Dienstag, 5 April 2016 bewaffnete gruppen  

Brazzaville (Fides) – In Brazzaville kehrt nach den gestrigen Ausschreitungen die Ruhe zurück. Dies Berichten Beobachter aus Kreisen der Ortskirche in der Hauptstadt der Republik Kongo, wo in den frühen Morgenstunden des gestrigen 4. April in den Stadtvierteln Mayanga und Makélékélé bewaffnete Männer die mehrere Regierungsgebäude überfielen. Bei den mehrstündigen Ausschreitungen kamen auch schwere Waffen zum Einsatz, doch „bereits in den Abendstunden beruhigte sich die Lage wieder und heute ist die Ruhe zurückgekehrt”.
“Gestern war Brazzaville wie ausgestorben, doch heute sind wieder die ersten Menschen unterwegs”, so der Beobachter weiter, „Trotzdem halten sich weiterhin Menschen in den Kirchen der betroffenen Stadtviertel auf, die dort Zuflucht gesucht hatten. Ein Teil der Einwohner suchte während der Ausschreitungen in den Kirchen Schutz. Wir wissen nicht genau wie viele es sind, doch bestimmt über einhundert. Die Caritas versorgt sie bereits mit Lebensmitteln und anderen Hilfsmitteln”.

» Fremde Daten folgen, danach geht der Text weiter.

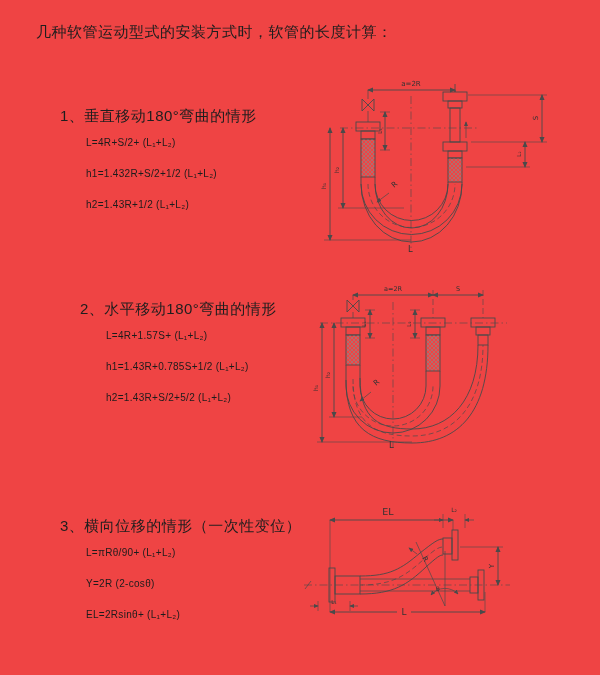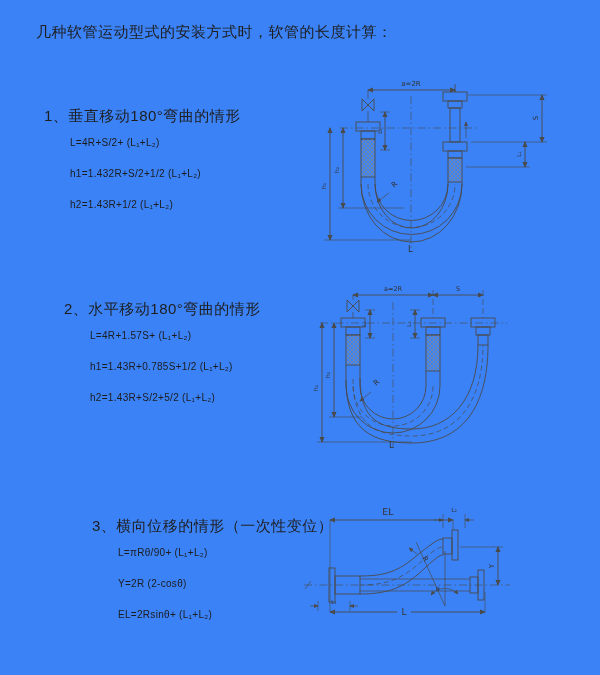"几种软管运动型式的安装方式时，软管的长度计算：" .page { background: #3b82f6 -> #ef4444 }
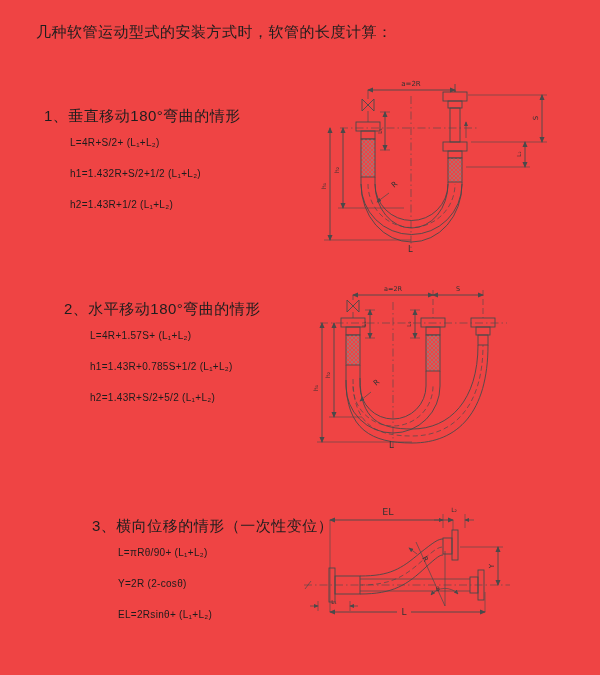"1、垂直移动180°弯曲的情形" .sec { left: 44px -> 60px }
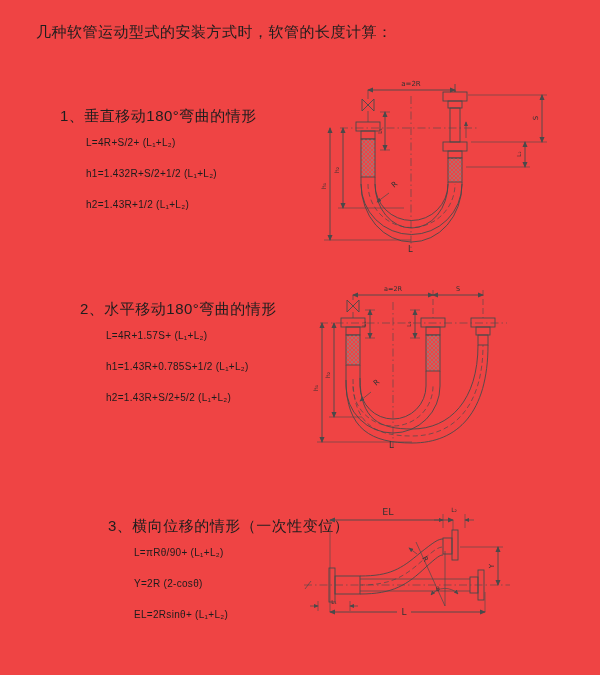"3、横向位移的情形（一次性变位）" .s3 { margin-left: 48px -> none }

Die Regierung macht die ehemaligen Kämpfer der “Ninja Nsiloulou”-Miliz unter Leitung von Frédéric Bintsamou, alias “Pastor Ntoumi” für die Übergriffe verantwortlich. Ntoumi hatte sich zunächst Präsident Sassou Nguesso angeschlossen, unterstützt nun jedoch dessen Herausforderer Guy-Brice Parfait Kolélas bei der Präsidentschaftswahl am 20. März, bei der Nguesso im Amt bestätigt wurde.
Am 4. April wurden die Wahlergebnisse vom Verfassungsgericht offiziell bestätigt und eine von Kolélas geforderte Annullierung der Wahl in einigen Wahlkreisen abgelehnt.